Your assignment: Your answer should be the full data, transcribed exactly, with no pictures in it.

[Before-and-after page screenshots]

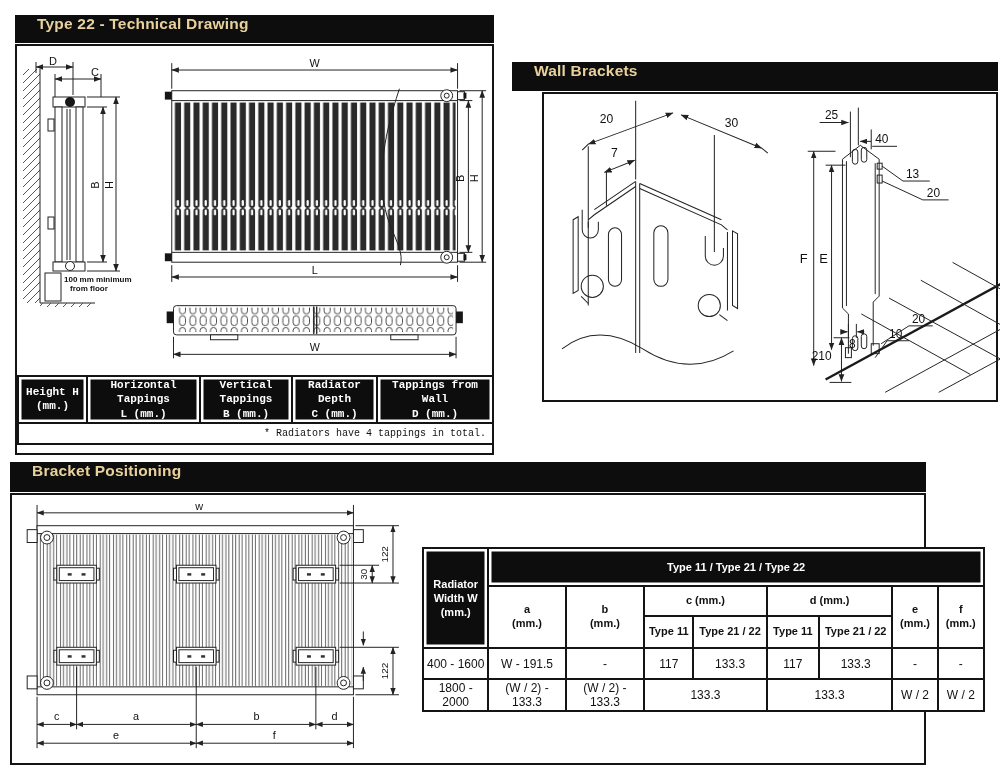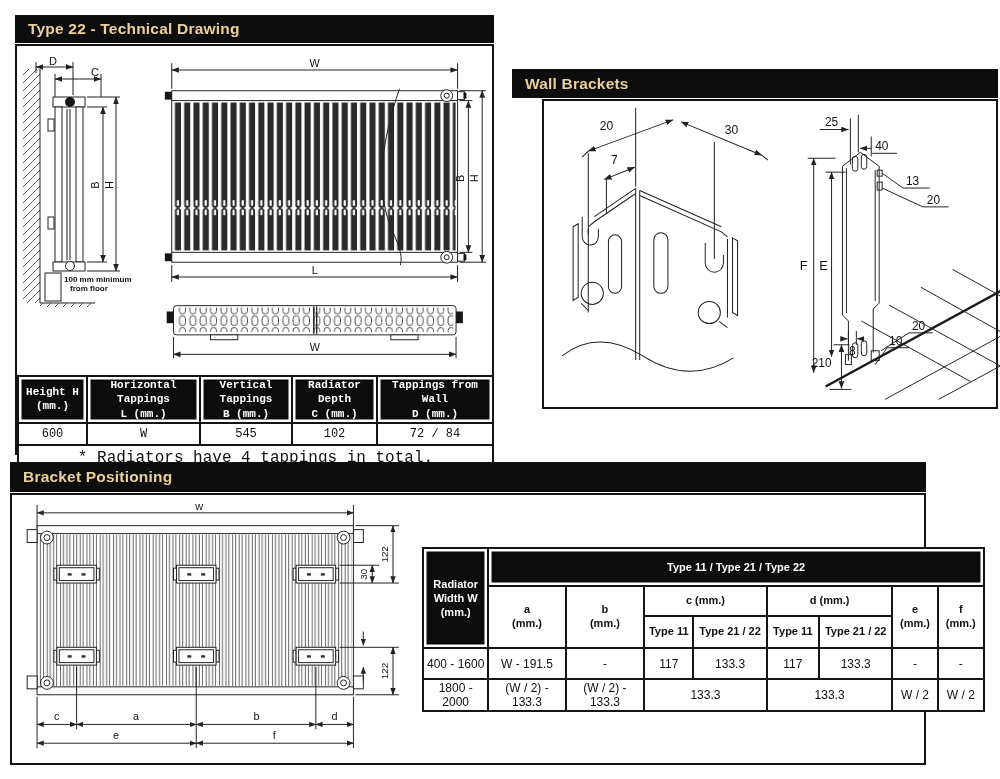--- a/index.html
+++ b/index.html
@@ -6,7 +6,7 @@
   .page{position:relative;width:1000px;height:779px;background:#fff;overflow:hidden;
         font-family:"Liberation Sans",sans-serif;}
   .panel{position:absolute;}
-  .titlebar{background:#0d0d0d;display:flex;align-items:center;padding-left:13px;box-sizing:border-box;}
+  .titlebar{background:#0d0d0d;display:flex;align-items:flex-start;padding-left:22px;box-sizing:border-box;}
   .titlebar span{color:#e8d19c;font-weight:bold;font-size:15.5px;letter-spacing:.2px;}
   .content{position:relative;background:#fff;border:2px solid #141414;box-sizing:border-box;margin-top:1px;}
   svg{position:absolute;overflow:visible;}

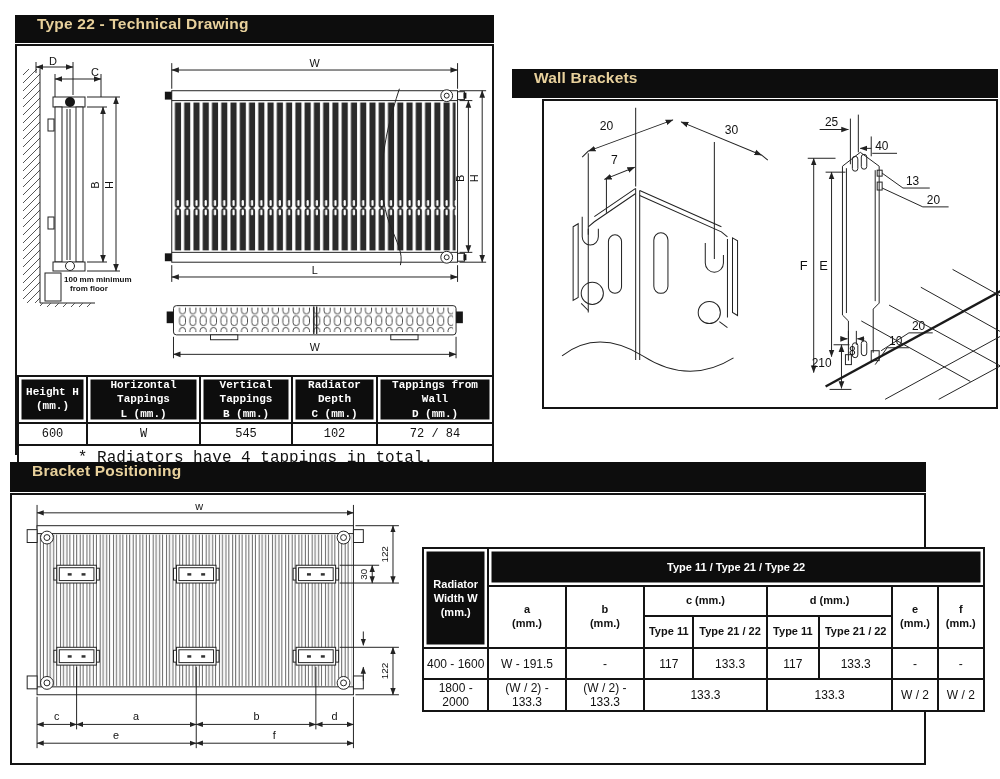--- a/index.html
+++ b/index.html
@@ -197,7 +197,7 @@
     </div>
   </div>
 
-  <div class="panel" style="left:512px;top:69px;width:486px;">
+  <div class="panel" style="left:512px;top:62px;width:486px;">
     <div class="titlebar" style="height:29px;">
       <span>Wall Brackets</span>
     </div>

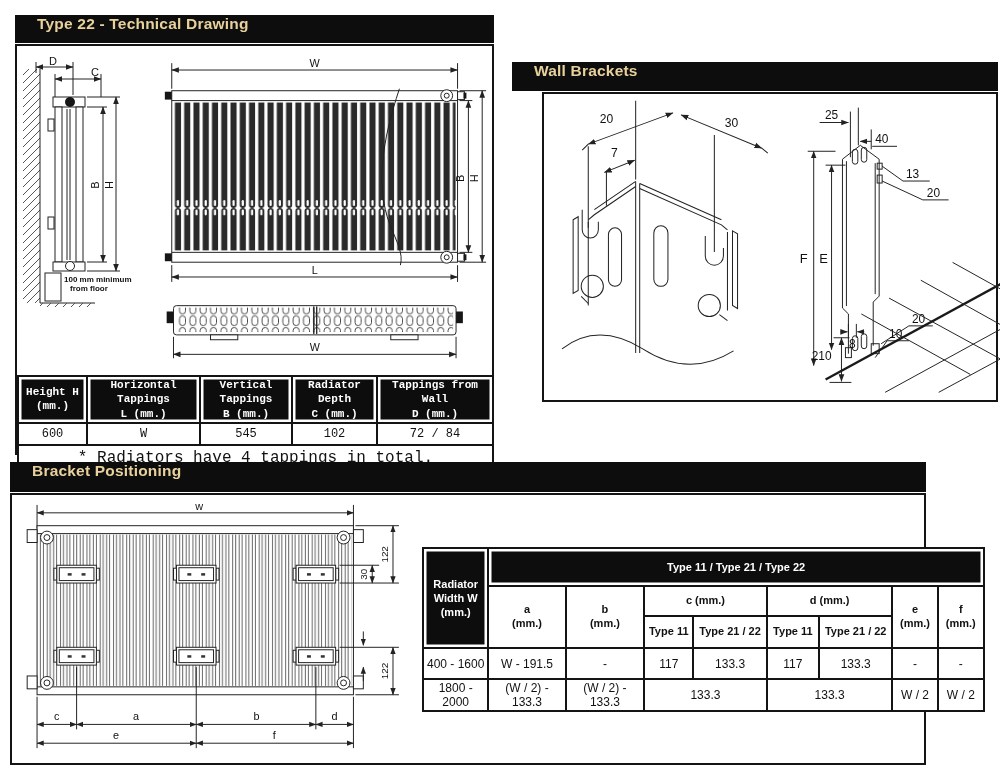--- a/index.html
+++ b/index.html
@@ -181,13 +181,6 @@
             <th class="dark">Tappings from Wall
 D (mm.)</th>
           </tr>
-          <tr style="height:22px">
-            <td class="val">600</td>
-            <td class="val">W</td>
-            <td class="val">545</td>
-            <td class="val">102</td>
-            <td class="val">72 / 84</td>
-          </tr>
           <tr style="height:21px">
             <td class="note" colspan="5">* Radiators have 4 tappings in total.</td>
           </tr>

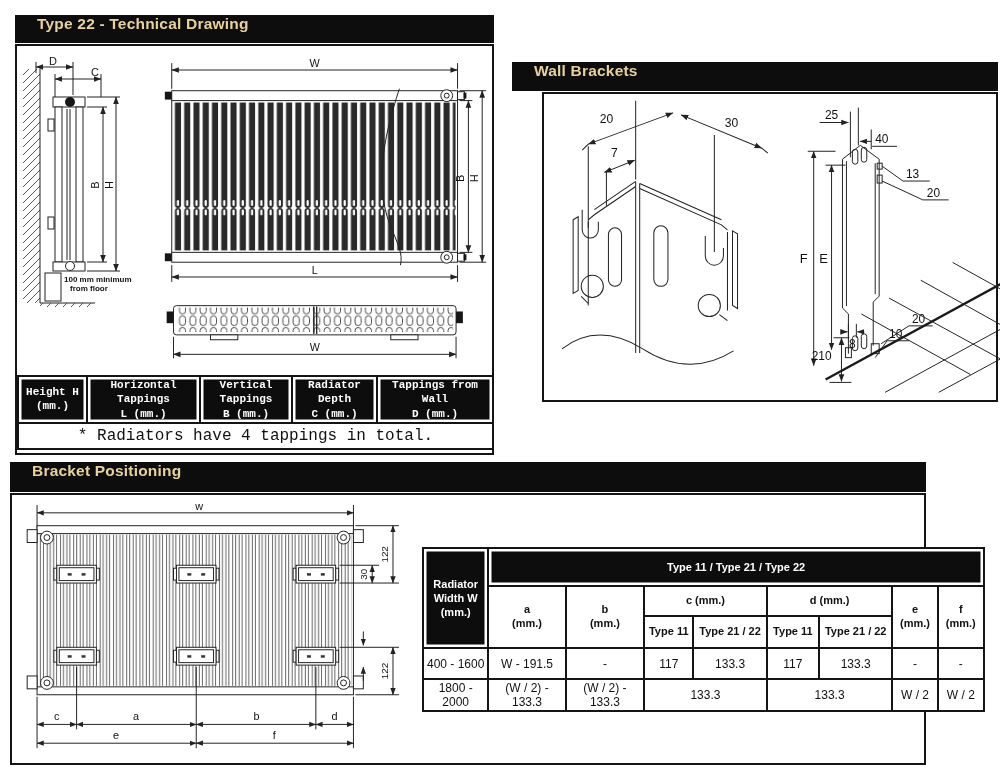--- a/index.html
+++ b/index.html
@@ -23,7 +23,7 @@
           font-weight:bold;font-size:11px;line-height:1.3;}
   th.light{background:#fff;font-weight:bold;font-size:11px;line-height:1.25;}
   td.val{font-size:12px;}
-  td.note{text-align:center;font-size:16px;padding:3px 6px;}
+  td.note{text-align:right;font-size:10px;padding:3px 6px;}
   .t1wrap{position:absolute;left:0;right:0;top:329px;}
   .t1wrap table{width:100%;font-family:Liberation Mono, monospace;}
   .t3wrap{position:absolute;left:410px;top:52px;}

Task output:
--- a/index.html
+++ b/index.html
@@ -6,7 +6,7 @@
   .page{position:relative;width:1000px;height:779px;background:#fff;overflow:hidden;
         font-family:"Liberation Sans",sans-serif;}
   .panel{position:absolute;}
-  .titlebar{background:#0d0d0d;display:flex;align-items:center;padding-left:13px;box-sizing:border-box;}
+  .titlebar{background:#0d0d0d;display:flex;align-items:flex-start;padding-left:22px;box-sizing:border-box;}
   .titlebar span{color:#e8d19c;font-weight:bold;font-size:15.5px;letter-spacing:.2px;}
   .content{position:relative;background:#fff;border:2px solid #141414;box-sizing:border-box;margin-top:1px;}
   svg{position:absolute;overflow:visible;}

--- a/index.html
+++ b/index.html
@@ -197,7 +197,7 @@
     </div>
   </div>
 
-  <div class="panel" style="left:512px;top:69px;width:486px;">
+  <div class="panel" style="left:512px;top:62px;width:486px;">
     <div class="titlebar" style="height:29px;">
       <span>Wall Brackets</span>
     </div>

--- a/index.html
+++ b/index.html
@@ -181,13 +181,6 @@
             <th class="dark">Tappings from Wall
 D (mm.)</th>
           </tr>
-          <tr style="height:22px">
-            <td class="val">600</td>
-            <td class="val">W</td>
-            <td class="val">545</td>
-            <td class="val">102</td>
-            <td class="val">72 / 84</td>
-          </tr>
           <tr style="height:21px">
             <td class="note" colspan="5">* Radiators have 4 tappings in total.</td>
           </tr>

--- a/index.html
+++ b/index.html
@@ -23,7 +23,7 @@
           font-weight:bold;font-size:11px;line-height:1.3;}
   th.light{background:#fff;font-weight:bold;font-size:11px;line-height:1.25;}
   td.val{font-size:12px;}
-  td.note{text-align:center;font-size:16px;padding:3px 6px;}
+  td.note{text-align:right;font-size:10px;padding:3px 6px;}
   .t1wrap{position:absolute;left:0;right:0;top:329px;}
   .t1wrap table{width:100%;font-family:Liberation Mono, monospace;}
   .t3wrap{position:absolute;left:410px;top:52px;}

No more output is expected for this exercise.